Trelgin made a point with a long pause. “Didn’t though, did he?”
Rusk made his own point with a long stare. “No. But then I’m hard to kill, ain’t I?”
“I wouldn’t know.”
With that, they walked on.
“Make way for the Sixth and Seventh,” shouted some of the men, and the crowd parted for them.
They walked through a shattered door, bits of it still hanging from the hinges, and entered one of the Committeemen lounges. Furniture, some of it toppled, stood massed near the door. A dozen sets of eyes turned to face Rusk and Trelgin, and beyond the crowd of men…
“What the fak is that?” Trelgin asked.
A curtain of black, somehow shimmering but reflecting no light, hung in the air where the window should have been. Two guildsmen stood near it, poking at it with their blades.
“Stop!” Rusk commanded. “Don’t touch it! Don’t go near it!”
One of the guildsmen said, “Nim, Gorse, and Deenis went in already, Seventh Blade. They was chasing them two that pinched the Upright Man.”
Them two. The men from the Tunnel, Egil and Nix. Probably they wanted revenge for the botched arson, and maybe for breaking that faytor. Rusk decided to keep that information to himself for the moment.
“It was them boys from the Slick Tunnel,” Trelgin said, making sure everyone heard, his words a wet mess. “Can’t miss the big one with the eye tat on his head.”
Rusk cursed inwardly, but outwardly said, “You’re sure?”
“Had to be,” said another man. “I seen that tat and that fakker was big. No mistaking him. They came up through the sewers. Left a bunch of good men dusty down there.” He named off a few, including Zren the Blade, which caused murmurs of disbelief.
Several men threw prays at Aster on behalf of the fallen men.
“And then those slubbers came up here and attacked the Committee while it was in session,” Trelgin s
aid. “That’s blasphemy and then some.”
Nods around, lots of men touching the charms of Aster they wore as signs of their faith. Trelgin continued: “For that we make ’em both dustmen, yeah?”
Angry murmurs, nods.
Rusk had seen almost nothing of the attack after the small one, Nix, had put on his show to distract them. The grand room had filled with smoke and fire so quickly that he’d not gotten a clean look at the big priest, who’d thumped him from behind while pinching Channis. Rusk had an egg-sized lump on his skull to show for it. By the time he’d regained consciousness, everything had already gone down.
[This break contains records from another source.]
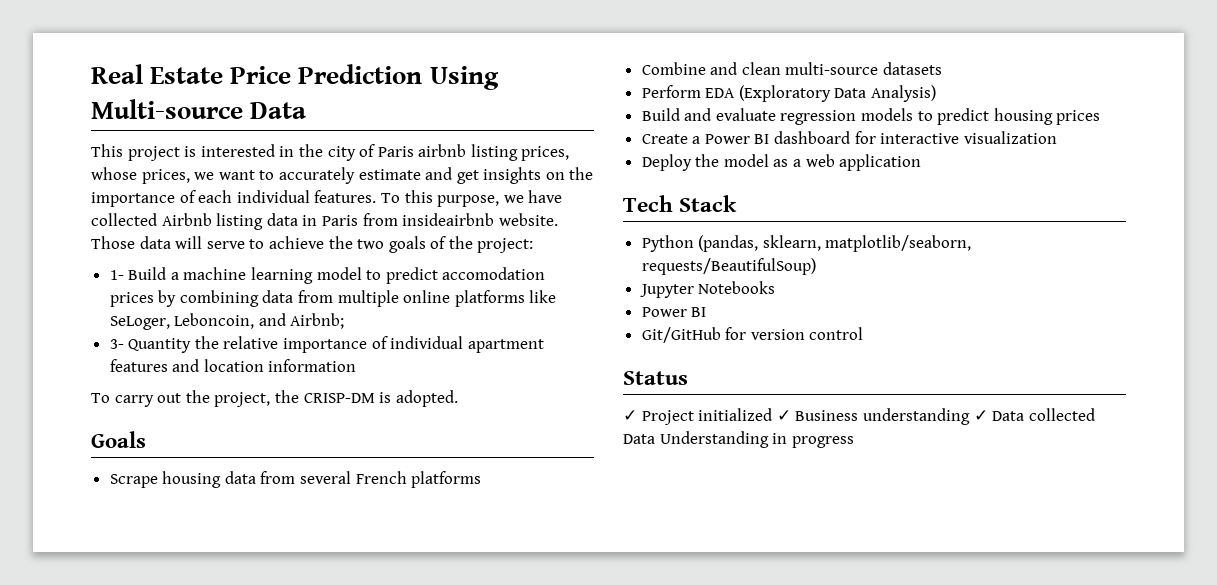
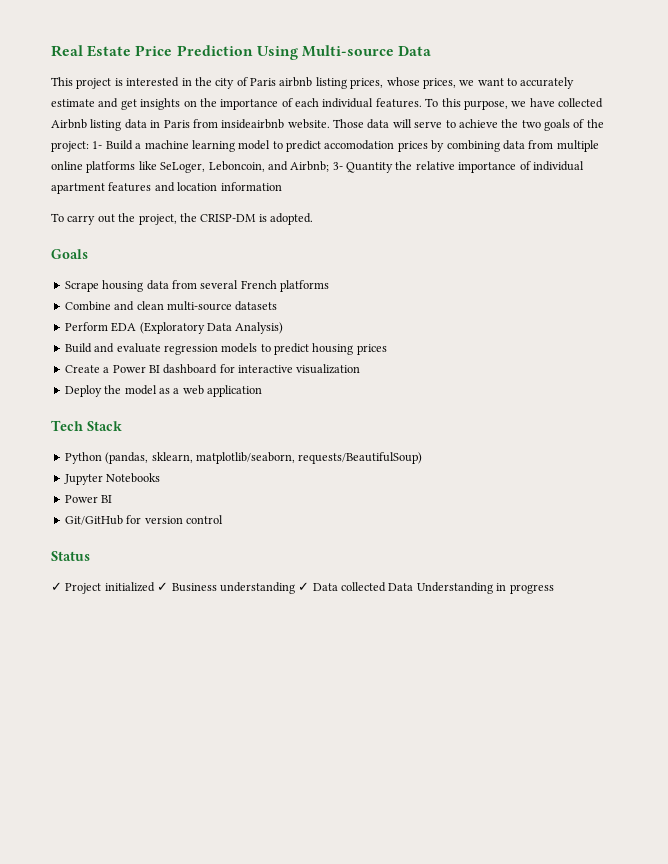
- Those data will serve to achieve the two goals of the project:
- 1- Build a machine learning model to predict accomodation prices by combining data from multiple online platforms like SeLoger, Leboncoin, and Airbnb;
- 3- Quantity the relative importance of individual apartment features and location information
+ Those data will serve to achieve the two goals of the project: 1- Build a machine learning model to predict accomodation prices by combining data from multiple online platforms like SeLoger, Leboncoin, and Airbnb; 3- Quantity the relative importance of individual apartment features and location information

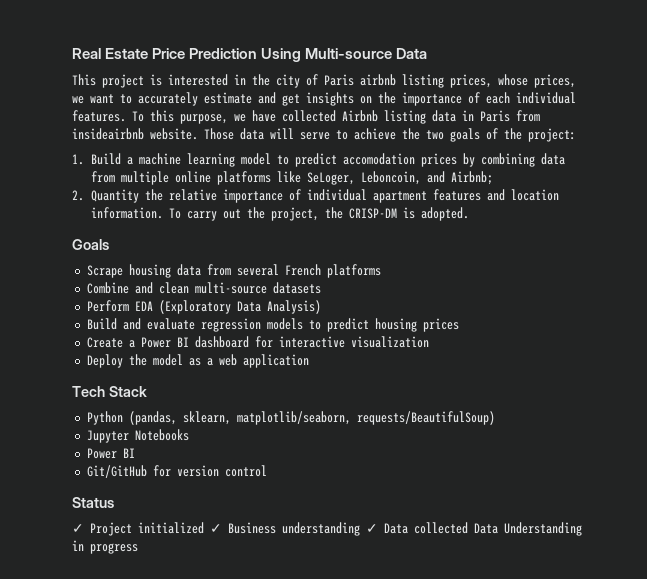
- Those data will serve to achieve the two goals of the project: 1- Build a machine learning model to predict accomodation prices by combining data from multiple online platforms like SeLoger, Leboncoin, and Airbnb; 3- Quantity the relative importance of individual apartment features and location information
- To carry out the project, the CRISP-DM is adopted.
+ Those data will serve to achieve the two goals of the project:
+ 1. Build a machine learning model to predict accomodation prices by combining data from multiple online platforms like SeLoger, Leboncoin, and Airbnb;
+ 2. Quantity the relative importance of individual apartment features and location information. To carry out the project, the CRISP-DM is adopted.

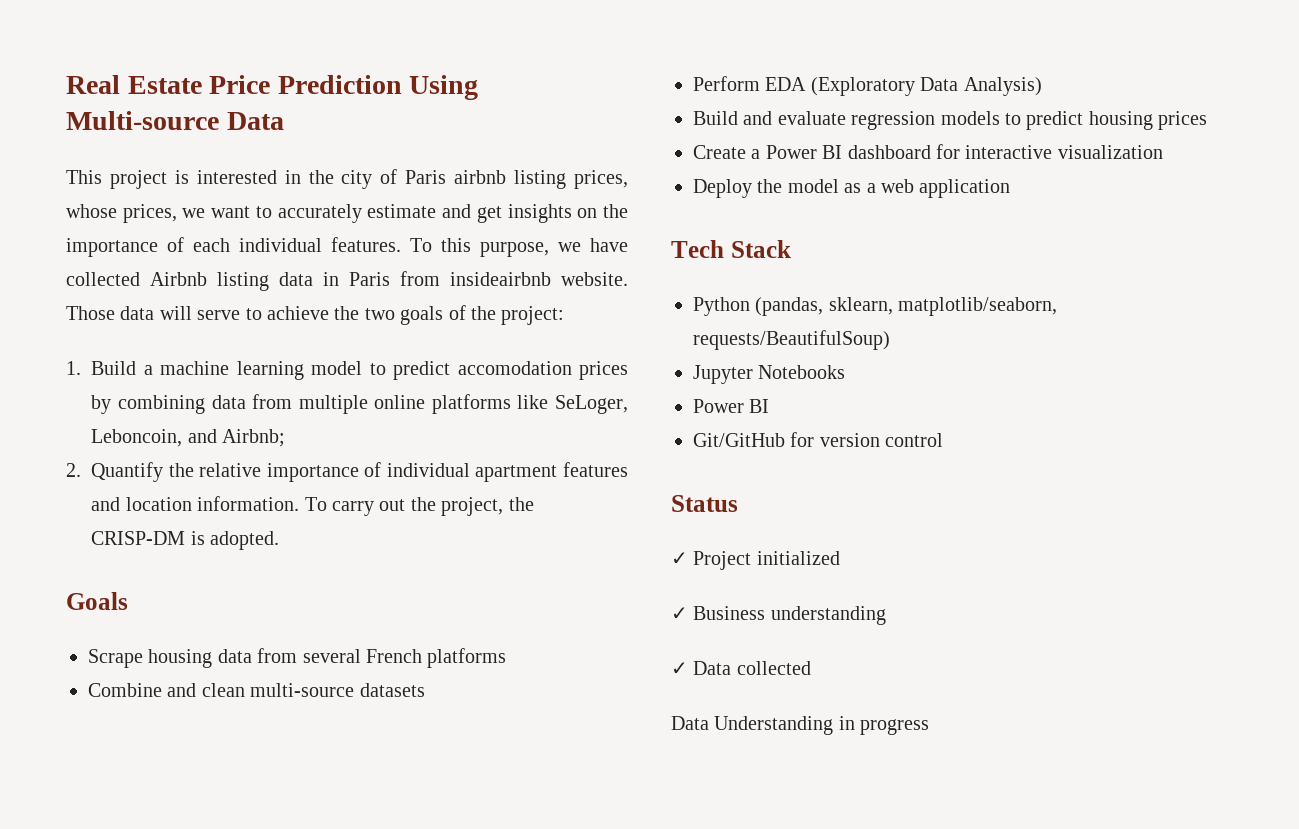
- 2. Quantity the relative importance of individual apartment features and location information.
+ 2. Quantify the relative importance of individual apartment features and location information.
- ✓ Project initialized ✓ Business understanding ✓ Data collected Data Understanding in progress
+ ✓ Project initialized
+ ✓ Business understanding
+ ✓ Data collected
+ Data Understanding in progress

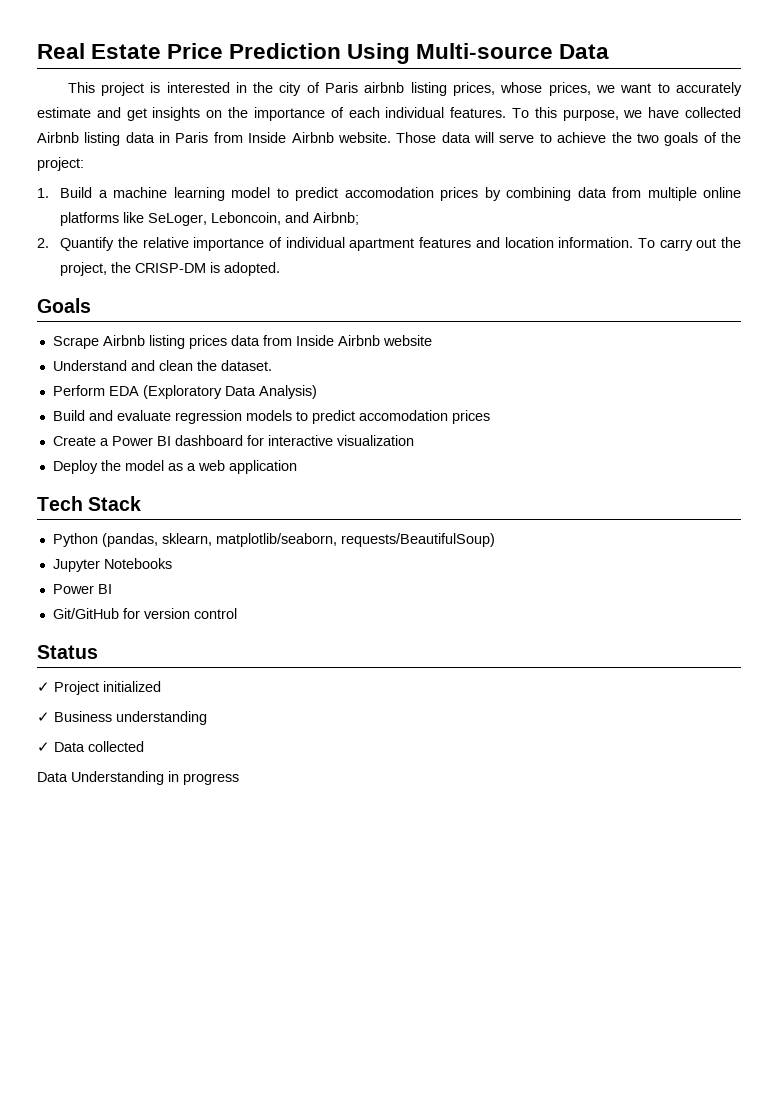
- To this purpose, we have collected Airbnb listing data in Paris from insideairbnb website.
+ To this purpose, we have collected Airbnb listing data in Paris from Inside Airbnb website.
- Scrape housing data from several French platforms
- Combine and clean multi-source datasets
+ Scrape Airbnb listing prices data from Inside Airbnb website
+ Understand and clean the dataset.
- Build and evaluate regression models to predict housing prices
+ Build and evaluate regression models to predict accomodation prices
“Thought you boys had ’em pinned in here,” said one of the men to another.
“We did,” said the other, and pointed at the black wall. “They went through there as we broke through. Took Channis, too. I saw it. Just stepped in and poof, they was gone. The three of ours that went hard after them are gone, too.”
A third man said to Rusk, “We can’t just leave ’em, Seventh Blade. We should be going through, too.”
Nods around.
“Them’re good men went through,” said another man.
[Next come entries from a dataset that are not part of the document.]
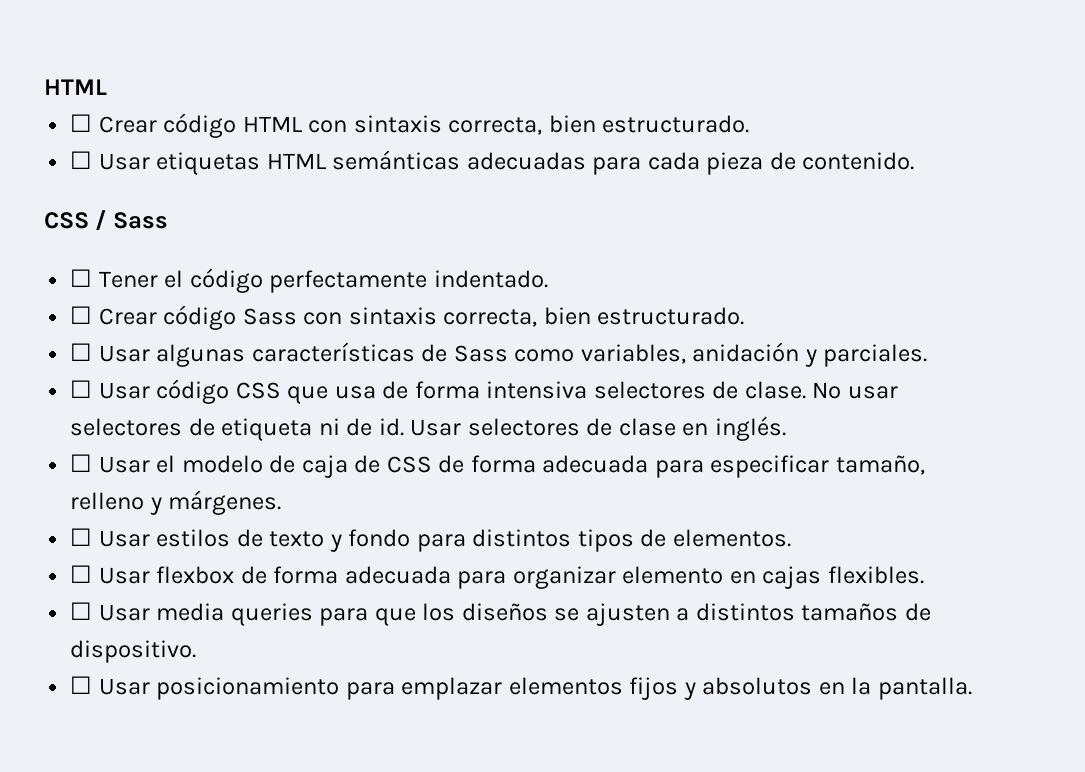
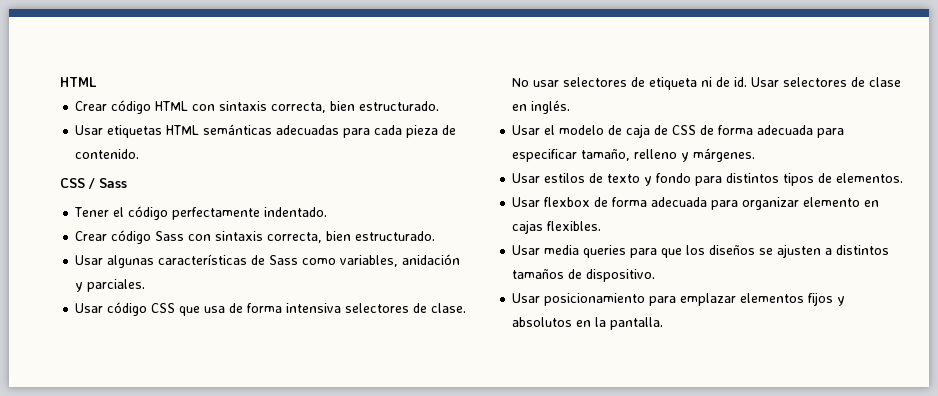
- ☐ Crear código HTML con sintaxis correcta, bien estructurado.
+ Crear código HTML con sintaxis correcta, bien estructurado.
- ☐ Usar etiquetas HTML semánticas adecuadas para cada pieza de contenido.
+ Usar etiquetas HTML semánticas adecuadas para cada pieza de contenido.
- ☐ Tener el código perfectamente indentado.
+ Tener el código perfectamente indentado.
- ☐ Crear código Sass con sintaxis correcta, bien estructurado.
+ Crear código Sass con sintaxis correcta, bien estructurado.
- ☐ Usar algunas características de Sass como variables, anidación y parciales.
+ Usar algunas características de Sass como variables, anidación y parciales.
- ☐ Usar código CSS que usa de forma intensiva selectores de clase.
+ Usar código CSS que usa de forma intensiva selectores de clase.
- ☐ Usar el modelo de caja de CSS de forma adecuada para especificar tamaño, relleno y márgenes.
+ Usar el modelo de caja de CSS de forma adecuada para especificar tamaño, relleno y márgenes.
- ☐ Usar estilos de texto y fondo para distintos tipos de elementos.
+ Usar estilos de texto y fondo para distintos tipos de elementos.
- ☐ Usar flexbox de forma adecuada para organizar elemento en cajas flexibles.
+ Usar flexbox de forma adecuada para organizar elemento en cajas flexibles.
- ☐ Usar media queries para que los diseños se ajusten a distintos tamaños de dispositivo.
+ Usar media queries para que los diseños se ajusten a distintos tamaños de dispositivo.
- ☐ Usar posicionamiento para emplazar elementos fijos y absolutos en la pantalla.
+ Usar posicionamiento para emplazar elementos fijos y absolutos en la pantalla.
“Went through to where?” Rusk said, eyeing the dark wall. He’d seen some sorcery in his life, but nothing like this. “Eh? Where? Where does it go? What is it, even?”
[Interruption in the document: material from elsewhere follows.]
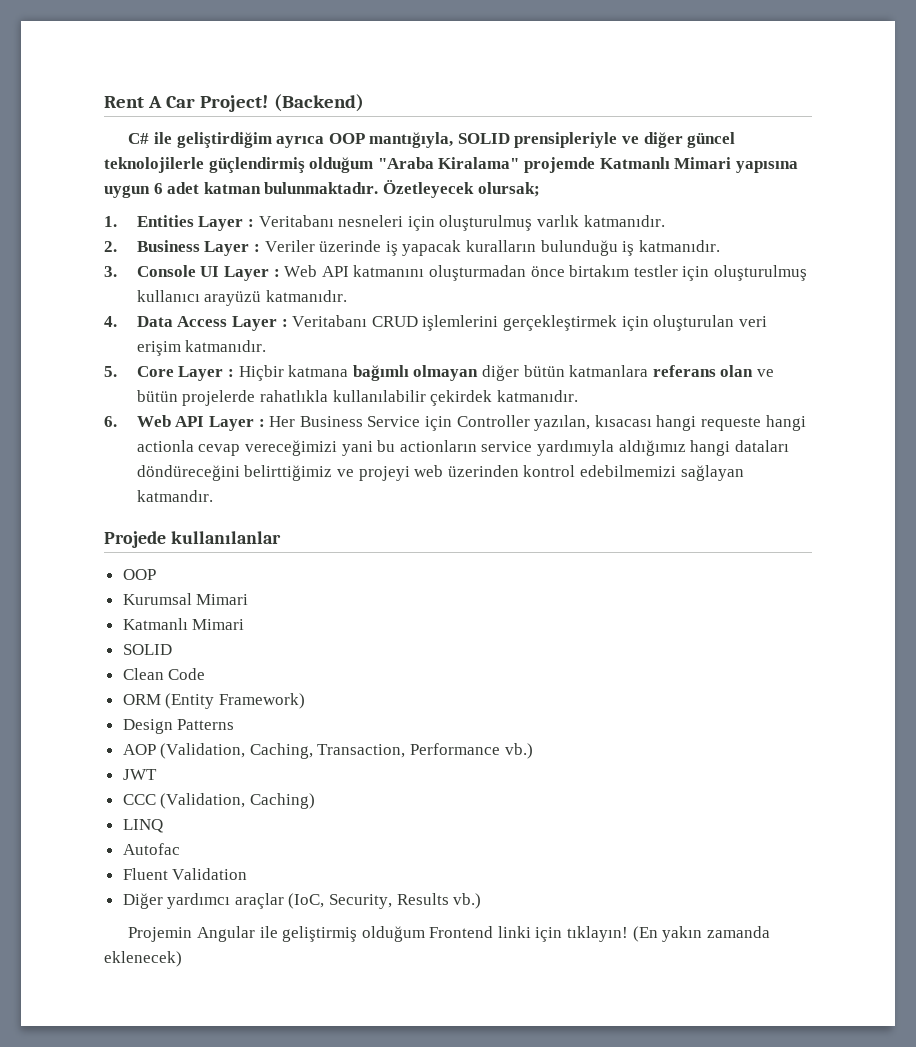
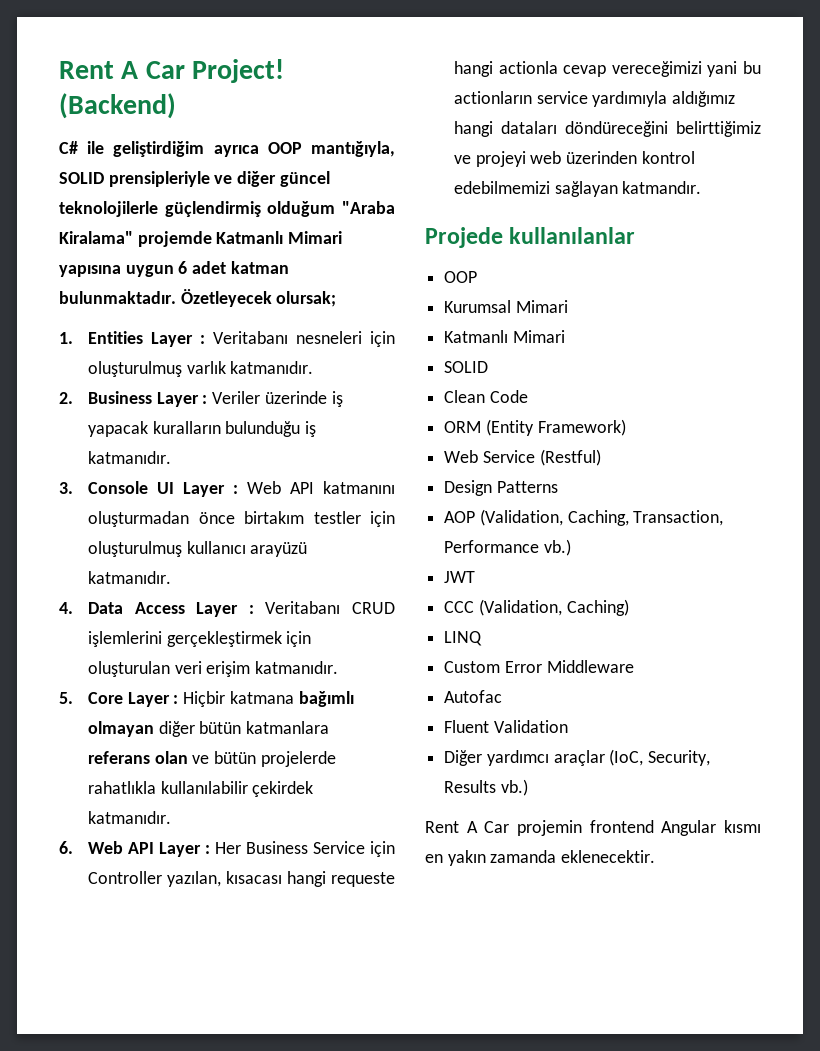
+ Web Service (Restful)
+ Custom Error Middleware
- Projemin Angular ile geliştirmiş olduğum Frontend linki için tıklayın! (En yakın zamanda eklenecek)
+ Rent A Car projemin frontend Angular kısmı en yakın zamanda eklenecektir.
His words got through. Eyes found the floor. The mutters died down.
“Let’s not be fakkin’ idiots,” he said. “I want them men and Channis back, too, but that don’t mean we all jump off the Archbridge now, does it?”
“What then, Seventh Blade?”
Before Rusk could answer, the black curtain started to pull back in on itself, a dark blanket being drawn back through a hole in the world that none of them could see. The men near it backed away, exclamations of surprise and fear running through them like the trots. In moments the black curtain disappeared entirely, revealing the window, the green glow of a low-slung but full Mage’s Moon.
Soft curses all around the room. Wide eyes.
Rusk glanced surreptitiously at his tattoo, hoping to see it announce Channis’s death by sprouting an eighth blade. He’d aimed for Sixth Blade, with the wealth that it brought, but he’d do even better as Eighth.